Vaccines: Agnès Buzyn Regrets the “Mistrust Rooted in the Population”

General News
Agnès Buzyn in Paris on 5 July 2017, at a press conference on vaccination and vaccines in France

In the debate on compulsory vaccination, the health minister called for “trust” in vaccines.

The Minister of Health Agnès Buzyn on Saturday called to have “confidence in vaccines”, lambasting hostile parents to this type of medication for their children in full controversy over the vaccination.

“The vaccines, it works, it works, it saved hundreds of millions of lives”, insisted the minister for economic meetings of Aix-en-Provence, regretting the “distrust in the vaccine” is in France “at this point anchored in the population”.

“There are people who do not vaccinate their children. In fact they rely on the protection of others, the fact that there is more of an epidemic, to protect their children”, criticized the minister, adding that our society was “the extremely short memory.”

“The problem is that by not vaccinating children, were measles epidemics was meningitis, we have kids that die every year from preventable diseases. It is unbearable”, she added.

“The state is not afraid”

The Minister of Health has revived in recent weeks the debate on vaccination announcing will make eleven mandatory vaccines for children, as part of a bill that will be considered at the end of the year.

Today only three childhood vaccines are mandatory, the DTP: diphtheria (since 1938), tetanus (since 1940) and poliomyelitis (since 1964). The other eight, including whooping cough, hepatitis B or measles, are only recommended. 

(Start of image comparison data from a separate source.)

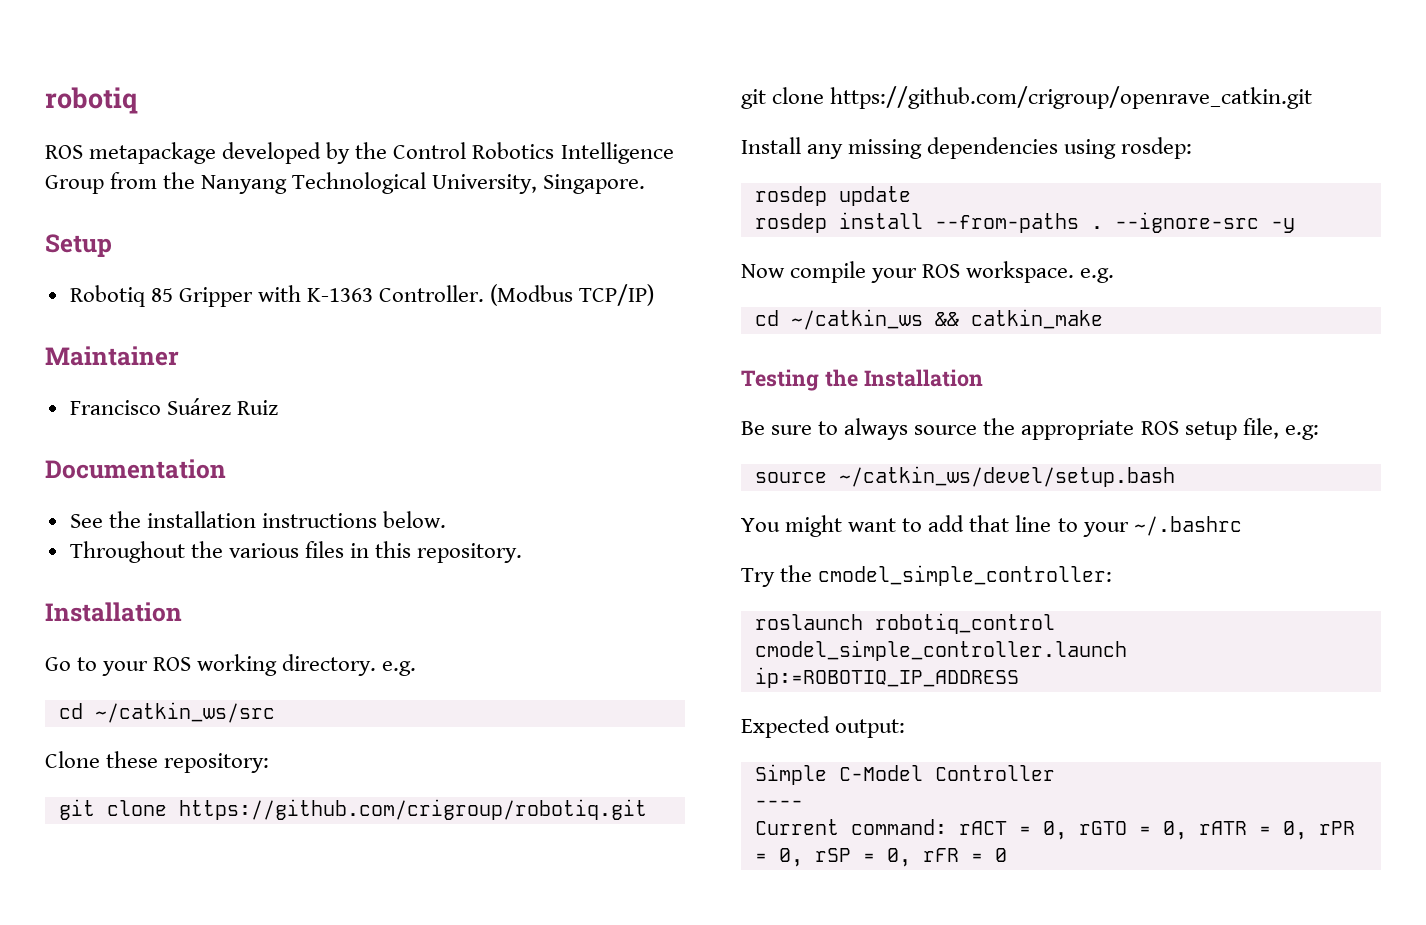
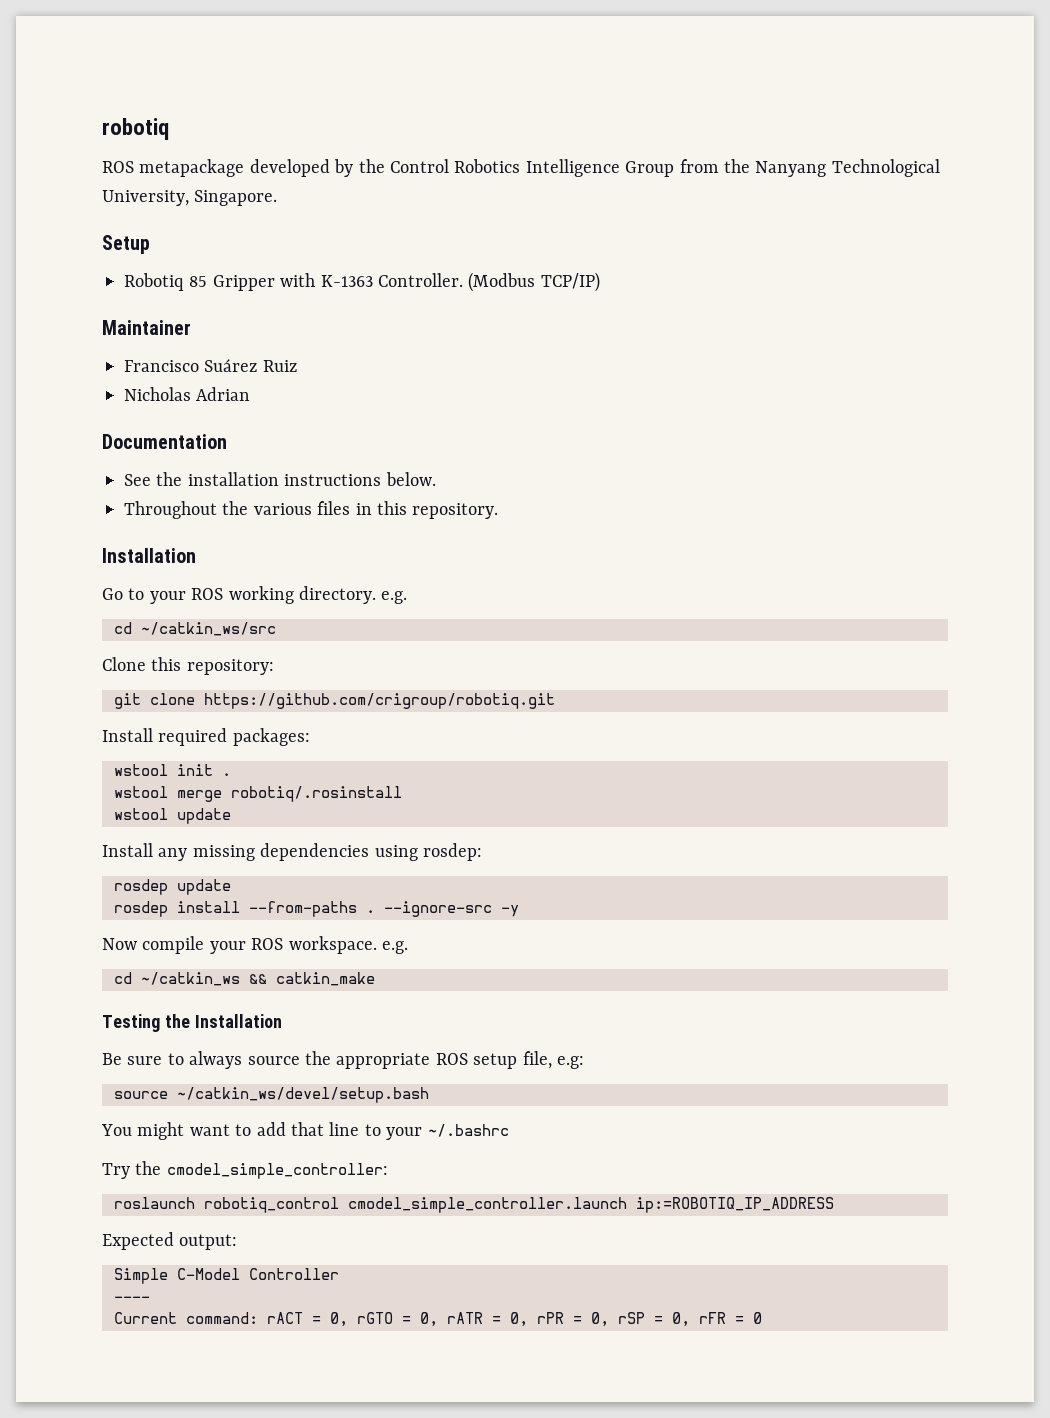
(278, 407) none -> [124,387,251,401] // Nicholas Adrian
[106,751,159,768] these -> [151,657,182,671] this
[741,86,1313,109] git clone https://github.com/crigroup/openrave_catkin.git -> [102,728,310,746] [114,764,231,776] [114,786,402,802] [114,808,231,824] Install required packages: // wstool init . // wstool merge robotiq/.rosinstall // wstool update

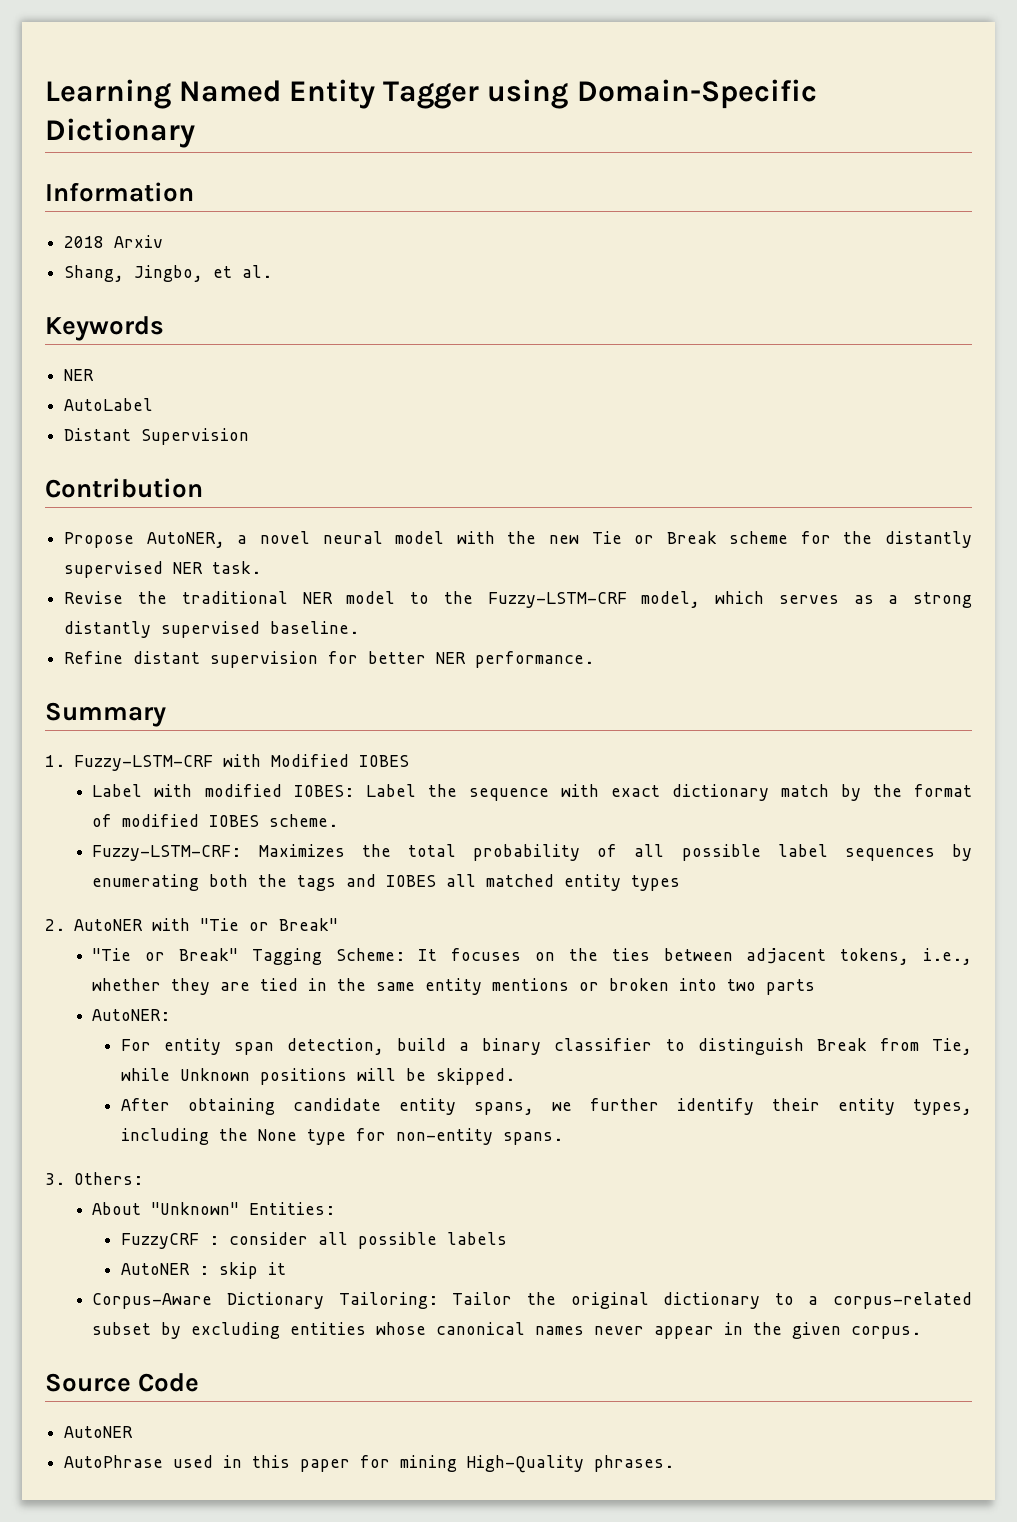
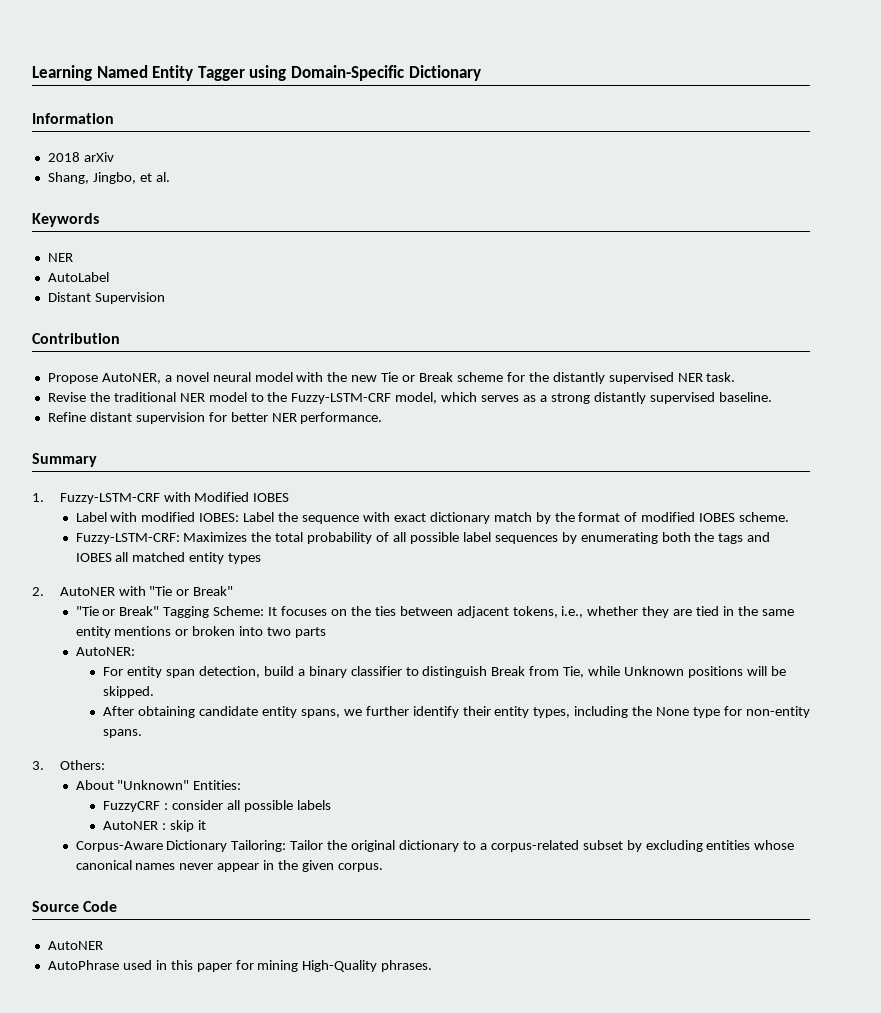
[114,235,164,248] Arxiv -> [83,152,114,162] arXiv

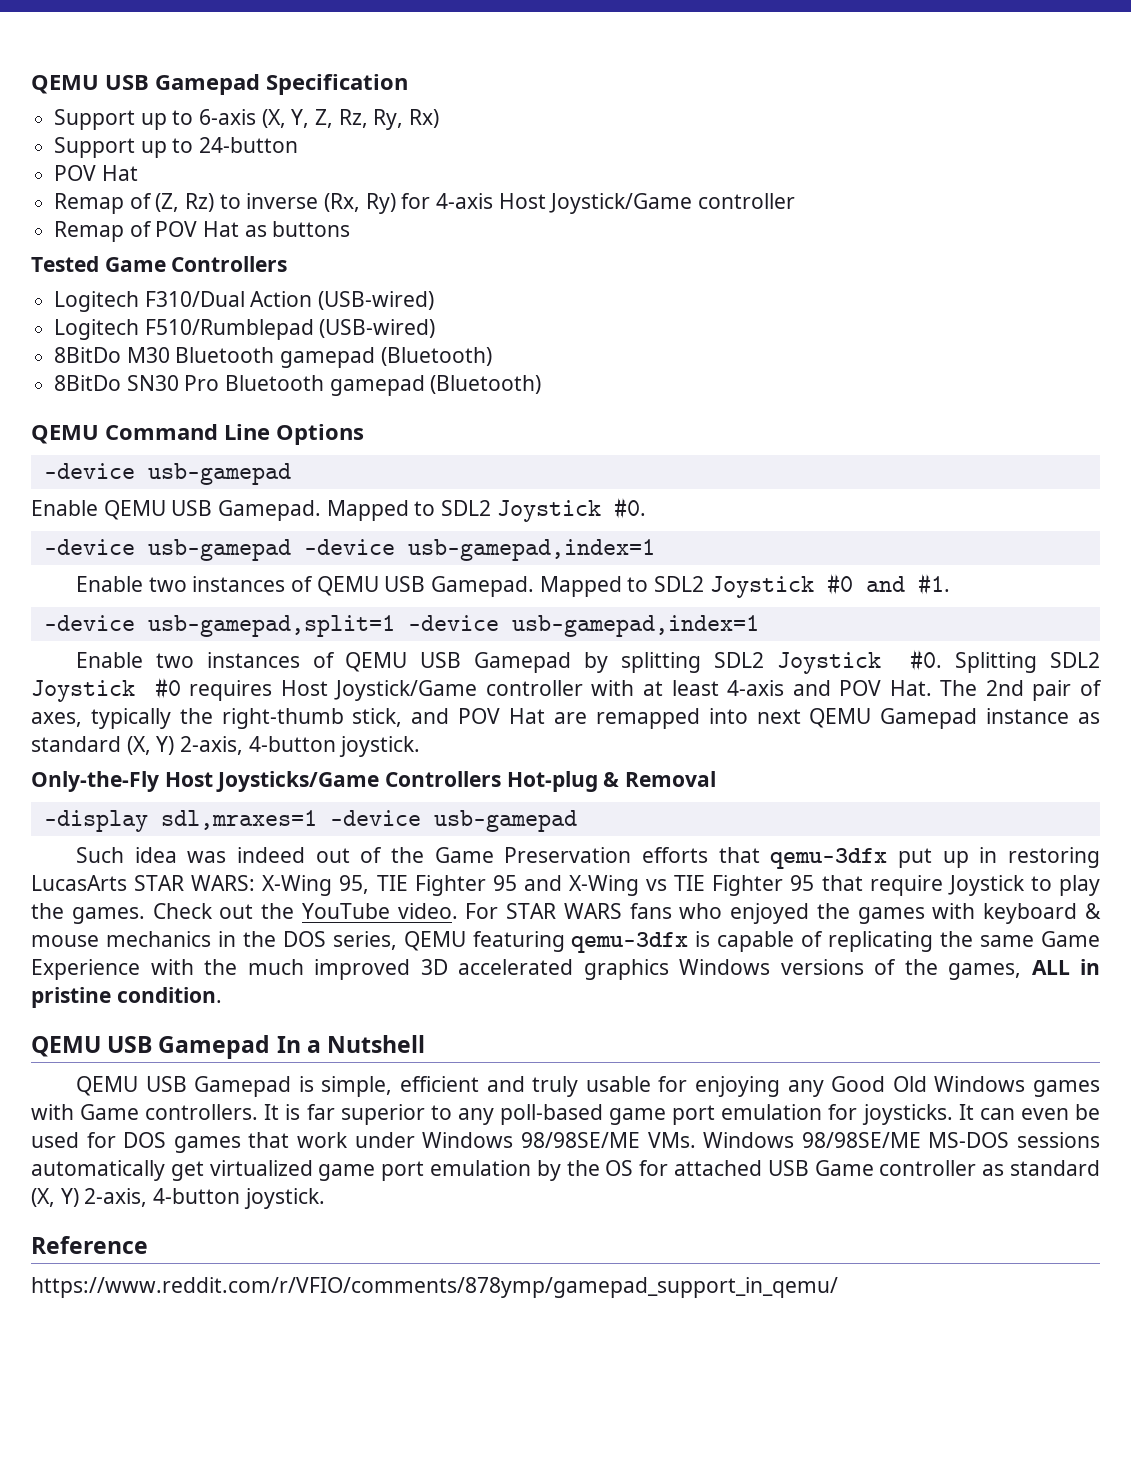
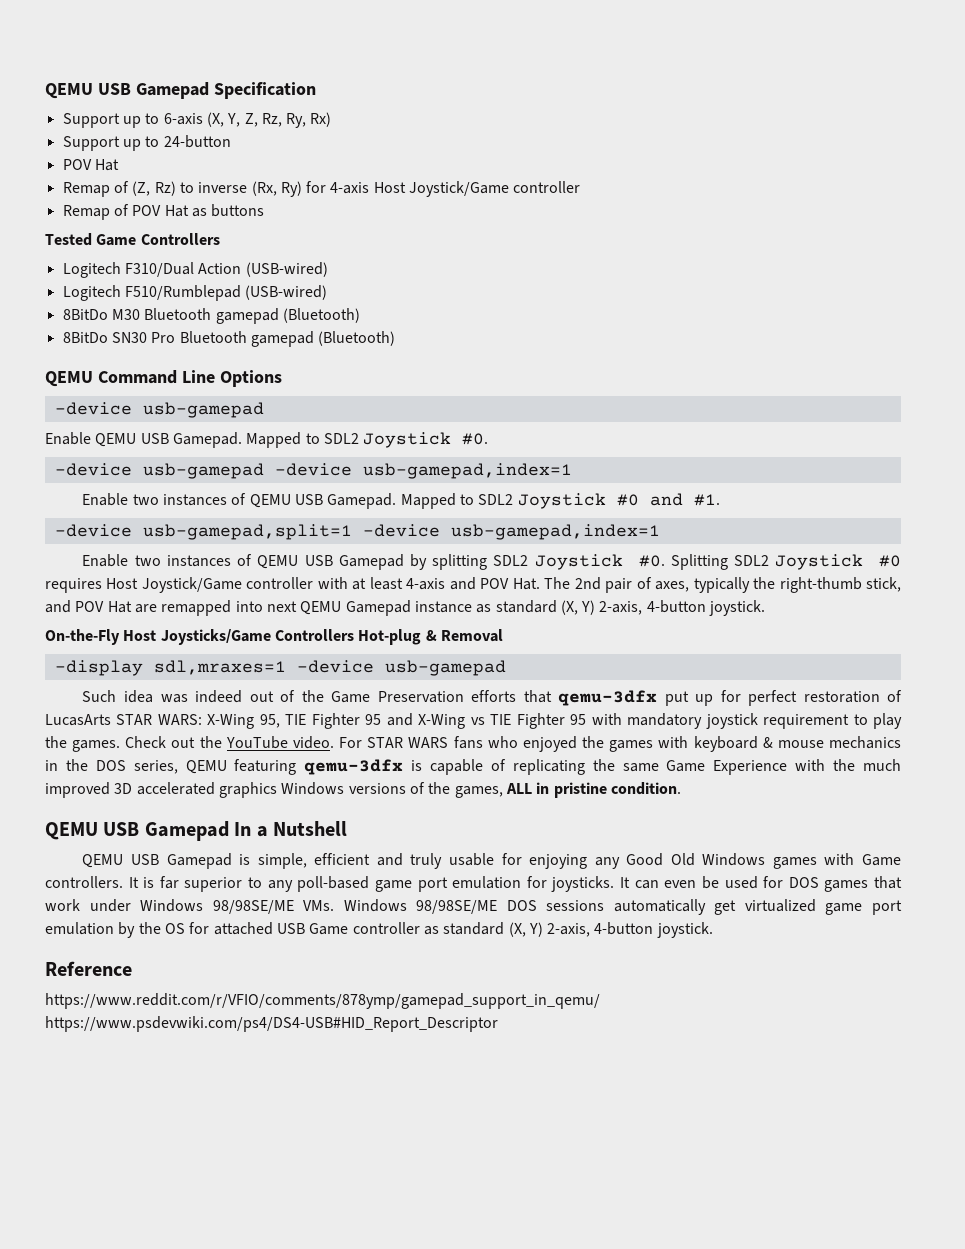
[31,771,159,792] Only-the-Fly -> [45,629,120,645] On-the-Fly
[979,847,1101,868] in restoring -> [720,690,902,706] for perfect restoration of
[821,875,1025,896] that require Joystick -> [591,713,850,729] with mandatory joystick requirement
[928,1132,1010,1148] MS-DOS -> [506,900,537,911] DOS
(838, 1287) none -> [45,1016,498,1032] https://www.psdevwiki.com/ps4/DS4-USB#HID_Report_Descriptor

“I take my responsibilities”, explained Agnès Buzyn Saturday. “The state has no fear: you have to vaccinate children” and have “confidence in vaccines”, she stressed, adding that “the potential side effects” were “very rare”.

The minister said these days consider in its bill, an exemption clause for parents vehemently opposed to vaccination, while saying to “think” of “sanctions”, although this is not as it “the best way forward.” 

The controversy over the vaccination does not only affect France. In Italy, the government adopted on the 19th May a decree, which must be confirmed by Parliament within three months, making 12 mandatory vaccinations to enroll children in school.